▶ [Your task]:
Repeat the records exactly, with one exception: no images.

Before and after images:
= Beginning of Section =

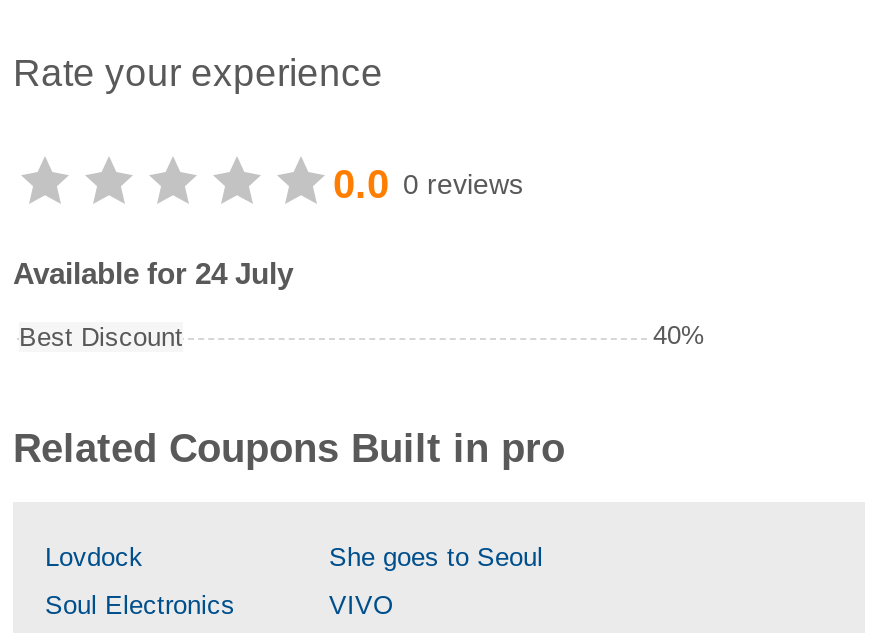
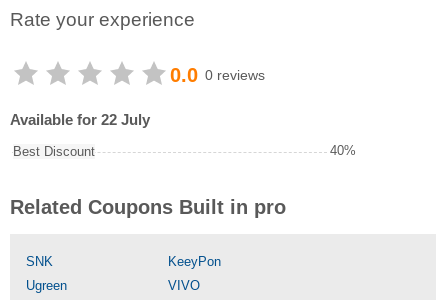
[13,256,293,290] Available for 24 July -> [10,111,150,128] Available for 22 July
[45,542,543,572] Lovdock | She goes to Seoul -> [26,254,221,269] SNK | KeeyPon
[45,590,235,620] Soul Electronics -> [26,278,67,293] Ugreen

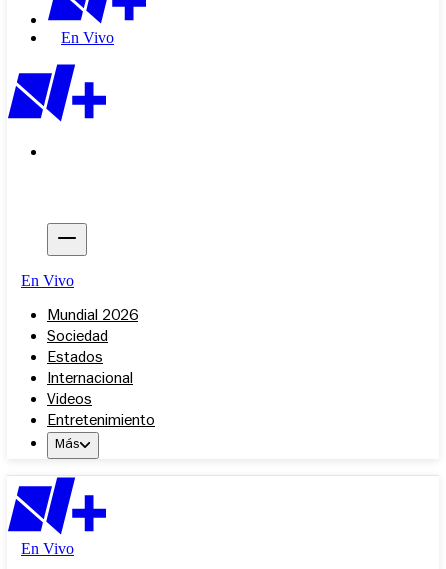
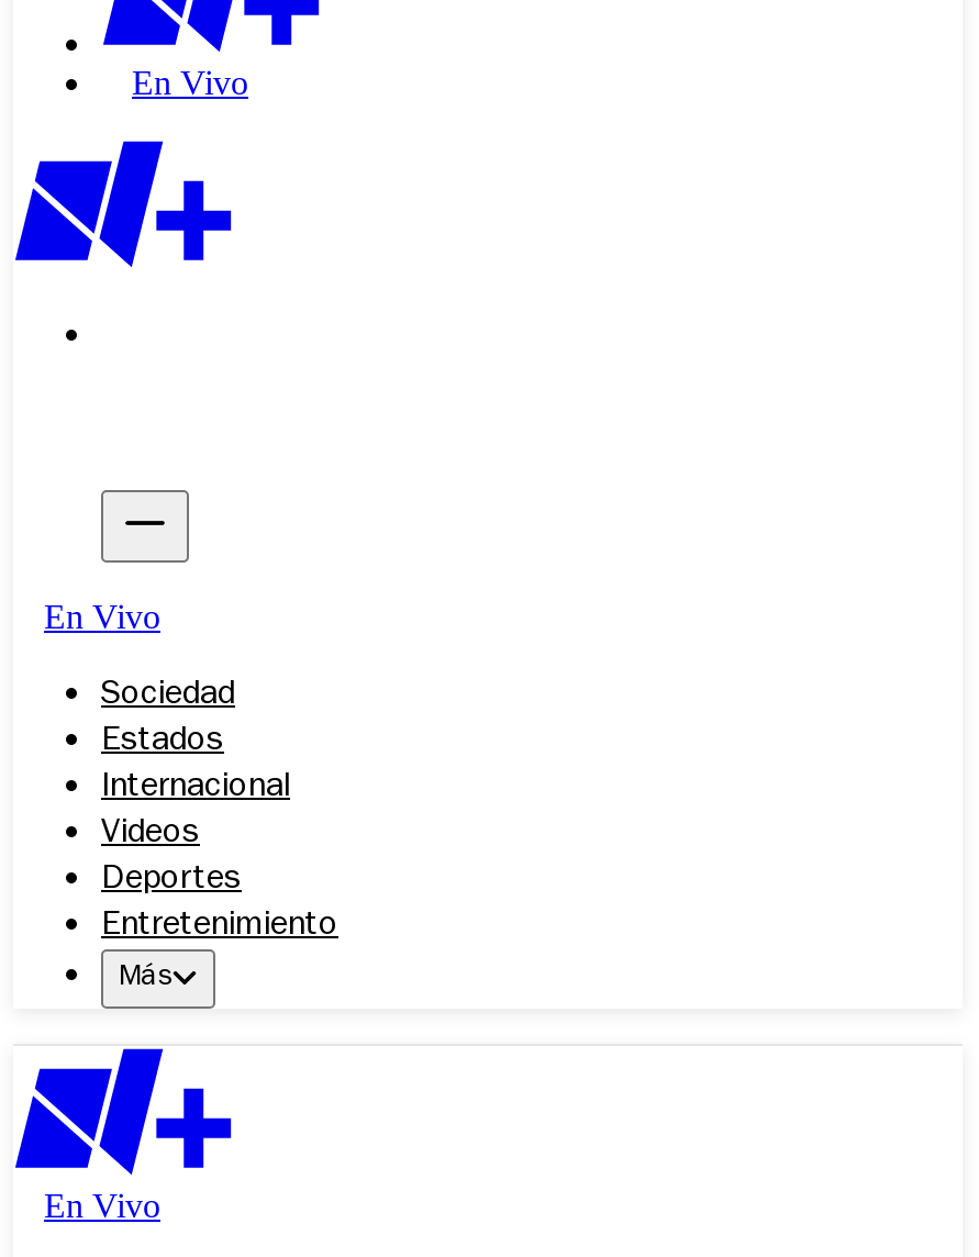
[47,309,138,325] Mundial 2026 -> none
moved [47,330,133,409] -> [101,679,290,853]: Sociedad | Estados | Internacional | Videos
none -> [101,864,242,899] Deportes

= End of Section =

▶ [Solution]:
[13,256,293,290] Available for 24 July -> [10,111,150,128] Available for 22 July
[45,542,543,572] Lovdock | She goes to Seoul -> [26,254,221,269] SNK | KeeyPon
[45,590,235,620] Soul Electronics -> [26,278,67,293] Ugreen

[47,309,138,325] Mundial 2026 -> none
moved [47,330,133,409] -> [101,679,290,853]: Sociedad | Estados | Internacional | Videos
none -> [101,864,242,899] Deportes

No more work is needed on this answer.